Activity —
Go through the following data and transcribe exactly the stretch of lines from the one holding "Bull horn bootsfanfare" to the one holding "tax: 838.53 -> 811.50", both included.

(Version difference data)
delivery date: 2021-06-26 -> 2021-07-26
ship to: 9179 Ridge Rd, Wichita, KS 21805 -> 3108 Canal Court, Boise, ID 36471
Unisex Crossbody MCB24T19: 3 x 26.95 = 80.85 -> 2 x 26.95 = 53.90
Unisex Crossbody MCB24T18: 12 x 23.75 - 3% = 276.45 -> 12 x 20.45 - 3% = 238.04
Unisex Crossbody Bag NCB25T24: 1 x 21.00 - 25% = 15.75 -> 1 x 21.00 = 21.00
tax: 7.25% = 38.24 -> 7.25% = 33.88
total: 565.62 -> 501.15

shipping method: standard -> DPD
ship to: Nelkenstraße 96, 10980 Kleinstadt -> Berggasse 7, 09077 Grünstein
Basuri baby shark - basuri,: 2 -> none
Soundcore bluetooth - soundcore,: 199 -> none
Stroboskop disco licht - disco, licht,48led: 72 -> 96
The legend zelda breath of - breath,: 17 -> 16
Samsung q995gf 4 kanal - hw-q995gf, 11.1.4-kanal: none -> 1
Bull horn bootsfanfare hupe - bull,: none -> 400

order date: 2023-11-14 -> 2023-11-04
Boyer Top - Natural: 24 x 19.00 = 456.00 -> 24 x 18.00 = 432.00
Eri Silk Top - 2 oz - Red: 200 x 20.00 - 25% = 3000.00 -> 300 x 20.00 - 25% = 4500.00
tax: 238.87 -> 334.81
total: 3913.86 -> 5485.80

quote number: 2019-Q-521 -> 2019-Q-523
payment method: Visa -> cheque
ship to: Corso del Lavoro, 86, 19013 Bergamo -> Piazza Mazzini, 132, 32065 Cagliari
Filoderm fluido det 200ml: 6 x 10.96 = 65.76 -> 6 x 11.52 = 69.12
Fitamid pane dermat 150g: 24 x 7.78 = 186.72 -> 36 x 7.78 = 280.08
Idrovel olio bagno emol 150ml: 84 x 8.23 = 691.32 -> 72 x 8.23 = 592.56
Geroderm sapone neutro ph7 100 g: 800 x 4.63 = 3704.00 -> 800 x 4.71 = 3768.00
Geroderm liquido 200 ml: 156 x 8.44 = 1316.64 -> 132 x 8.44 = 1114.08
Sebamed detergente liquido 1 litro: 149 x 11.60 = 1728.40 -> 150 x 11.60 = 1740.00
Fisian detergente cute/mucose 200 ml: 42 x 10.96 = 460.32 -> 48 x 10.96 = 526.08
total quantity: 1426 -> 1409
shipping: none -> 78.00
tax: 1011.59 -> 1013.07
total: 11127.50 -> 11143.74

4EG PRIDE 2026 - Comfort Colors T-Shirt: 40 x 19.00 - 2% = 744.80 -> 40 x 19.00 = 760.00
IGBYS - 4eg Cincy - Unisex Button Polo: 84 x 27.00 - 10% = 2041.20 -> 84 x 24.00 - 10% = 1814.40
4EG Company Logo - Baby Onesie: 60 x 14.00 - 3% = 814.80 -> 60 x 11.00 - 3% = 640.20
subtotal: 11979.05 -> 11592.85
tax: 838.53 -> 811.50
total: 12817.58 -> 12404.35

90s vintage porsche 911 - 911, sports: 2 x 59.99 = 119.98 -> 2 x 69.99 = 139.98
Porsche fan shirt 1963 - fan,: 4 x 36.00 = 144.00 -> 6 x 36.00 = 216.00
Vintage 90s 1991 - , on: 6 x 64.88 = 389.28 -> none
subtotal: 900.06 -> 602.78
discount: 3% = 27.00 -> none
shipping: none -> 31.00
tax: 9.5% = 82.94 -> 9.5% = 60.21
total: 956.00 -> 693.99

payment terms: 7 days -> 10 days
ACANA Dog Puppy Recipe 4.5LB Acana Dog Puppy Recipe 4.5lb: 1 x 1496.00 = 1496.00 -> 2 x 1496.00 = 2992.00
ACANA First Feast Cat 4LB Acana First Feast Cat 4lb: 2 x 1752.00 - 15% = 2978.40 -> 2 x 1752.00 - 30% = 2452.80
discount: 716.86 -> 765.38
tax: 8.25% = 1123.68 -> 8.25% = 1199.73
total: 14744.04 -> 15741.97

Task output —
Bull horn bootsfanfare hupe - bull,: none -> 400

order date: 2023-11-14 -> 2023-11-04
Boyer Top - Natural: 24 x 19.00 = 456.00 -> 24 x 18.00 = 432.00
Eri Silk Top - 2 oz - Red: 200 x 20.00 - 25% = 3000.00 -> 300 x 20.00 - 25% = 4500.00
tax: 238.87 -> 334.81
total: 3913.86 -> 5485.80

quote number: 2019-Q-521 -> 2019-Q-523
payment method: Visa -> cheque
ship to: Corso del Lavoro, 86, 19013 Bergamo -> Piazza Mazzini, 132, 32065 Cagliari
Filoderm fluido det 200ml: 6 x 10.96 = 65.76 -> 6 x 11.52 = 69.12
Fitamid pane dermat 150g: 24 x 7.78 = 186.72 -> 36 x 7.78 = 280.08
Idrovel olio bagno emol 150ml: 84 x 8.23 = 691.32 -> 72 x 8.23 = 592.56
Geroderm sapone neutro ph7 100 g: 800 x 4.63 = 3704.00 -> 800 x 4.71 = 3768.00
Geroderm liquido 200 ml: 156 x 8.44 = 1316.64 -> 132 x 8.44 = 1114.08
Sebamed detergente liquido 1 litro: 149 x 11.60 = 1728.40 -> 150 x 11.60 = 1740.00
Fisian detergente cute/mucose 200 ml: 42 x 10.96 = 460.32 -> 48 x 10.96 = 526.08
total quantity: 1426 -> 1409
shipping: none -> 78.00
tax: 1011.59 -> 1013.07
total: 11127.50 -> 11143.74

4EG PRIDE 2026 - Comfort Colors T-Shirt: 40 x 19.00 - 2% = 744.80 -> 40 x 19.00 = 760.00
IGBYS - 4eg Cincy - Unisex Button Polo: 84 x 27.00 - 10% = 2041.20 -> 84 x 24.00 - 10% = 1814.40
4EG Company Logo - Baby Onesie: 60 x 14.00 - 3% = 814.80 -> 60 x 11.00 - 3% = 640.20
subtotal: 11979.05 -> 11592.85
tax: 838.53 -> 811.50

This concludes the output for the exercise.